So whatever you think about [the appellant's] conduct in that interview, you need to put that aside, in my submission, because the focus should be on the evidence that the Crown's bringing against [the appellant], because it's up to the Crown to prove the case, it's not up to [the appellant], so you need to really be focused on [the complainant's] evidence and the inconsistencies that she has - that has come out of her evidence."  (errors as in the original)

The judge's directions on lies

[15] The judge gave the following direction about the appellant's lie to police:

"Now, in that interview the [appellant] admits that he was at the house at the party that night. He initially says he left very early on but then he agreed he had sex with [the house-owner] and then the police put to him part of the statements and he denies that he went into the room of [the complainant] or that he touched her.

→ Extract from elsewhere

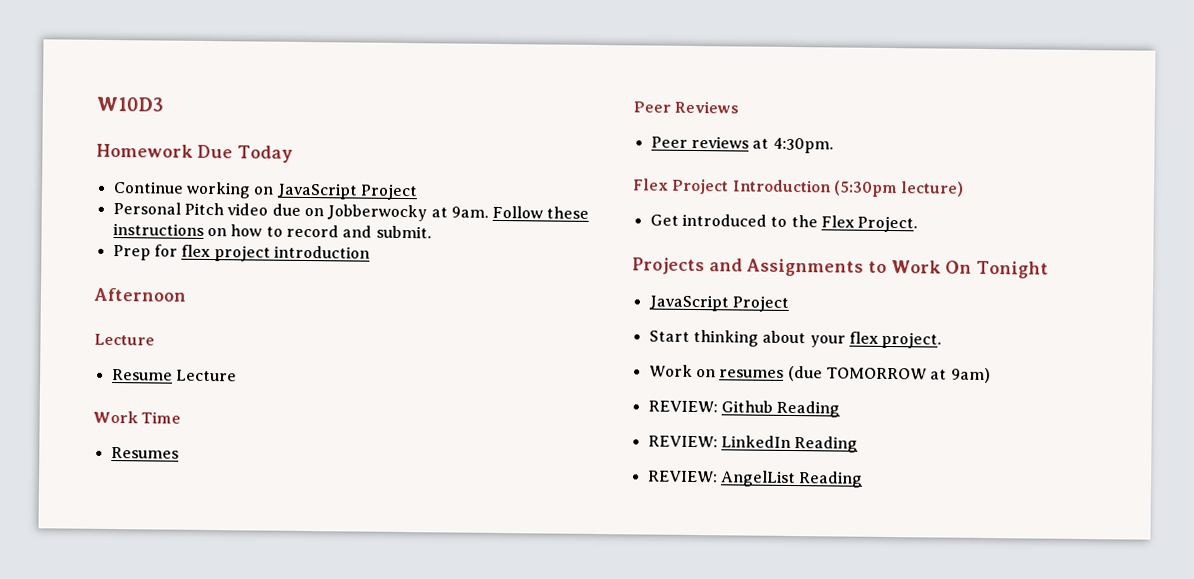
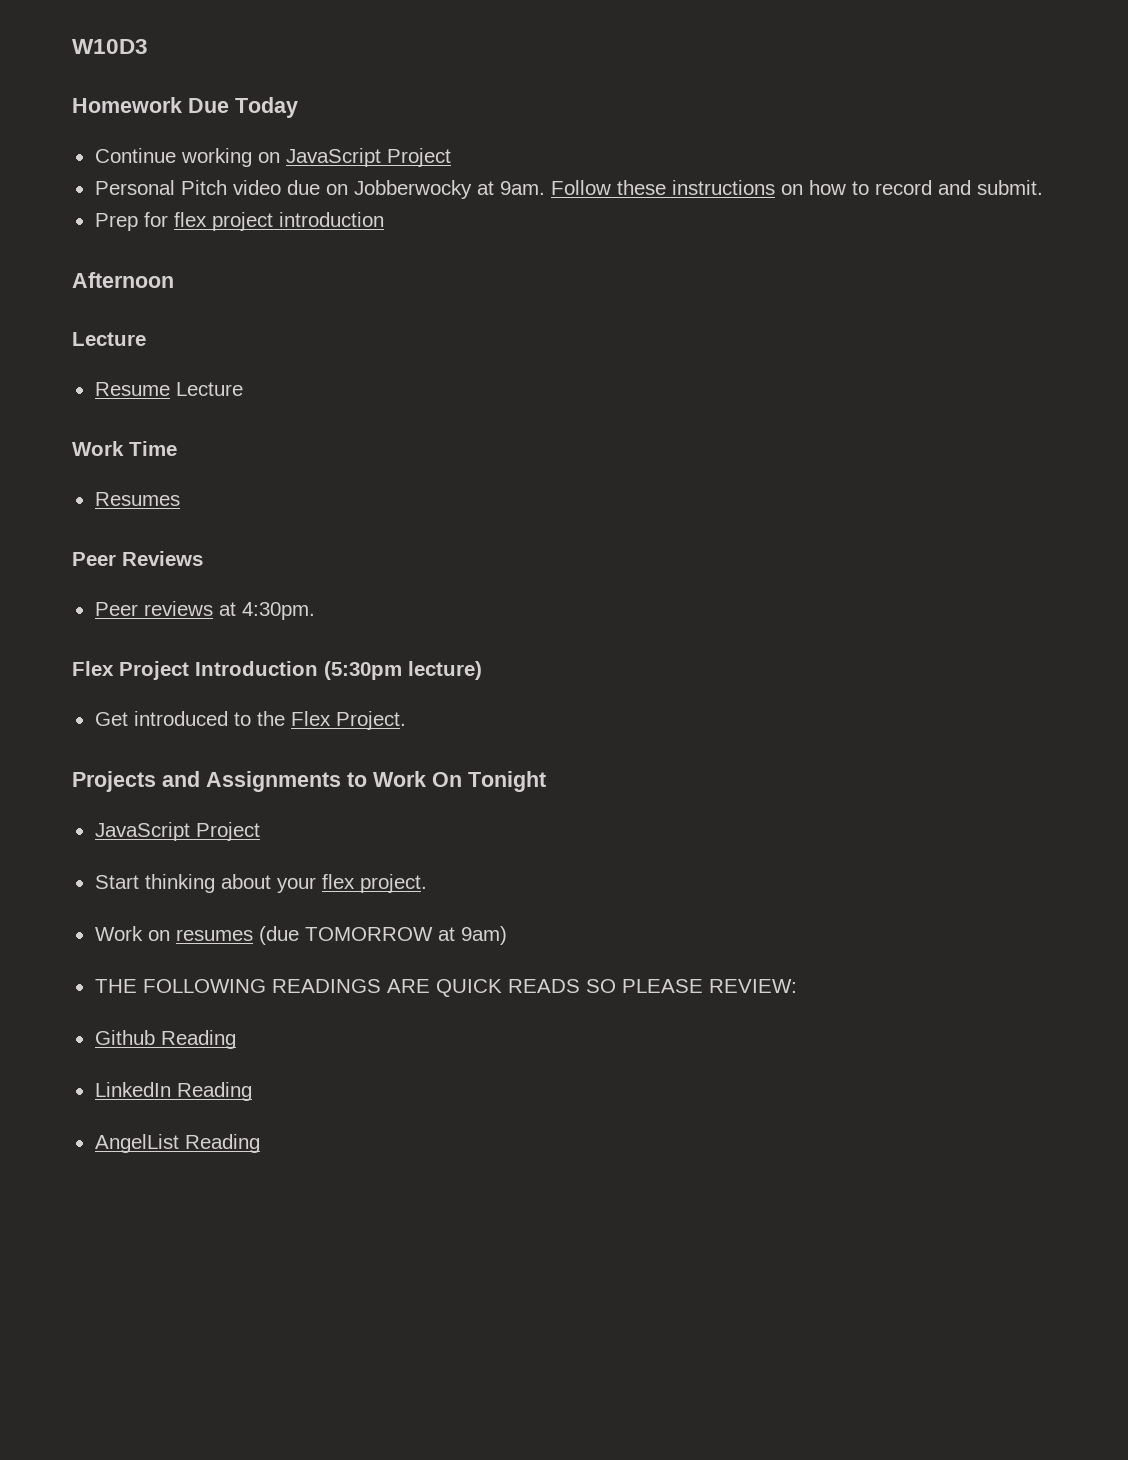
[647,400,718,413] REVIEW: -> [94,979,797,997] THE FOLLOWING READINGS ARE QUICK READS SO PLEASE REVIEW: //
[647,435,718,448] REVIEW: -> (236, 1039) none
[647,470,718,483] REVIEW: -> (252, 1091) none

Now, it's a matter for you what you make of that interview, but the Crown relies on the admission that he was at the party and that he, in fact, passed out on the bed and had sex with [the house-owner] as proving that the person that was in [the complainant's] room, if you accept there was a person in [the complainant's] room, was, in fact, the [appellant] because obviously he wasn't anyone that [the complainant] knew well. But he admits that he was at the house, he did have sex with [the house-owner] and [the house-owner] says that the person she had sex with is the person that was in [the complainant's] room and that she pulled out of the room and told to go.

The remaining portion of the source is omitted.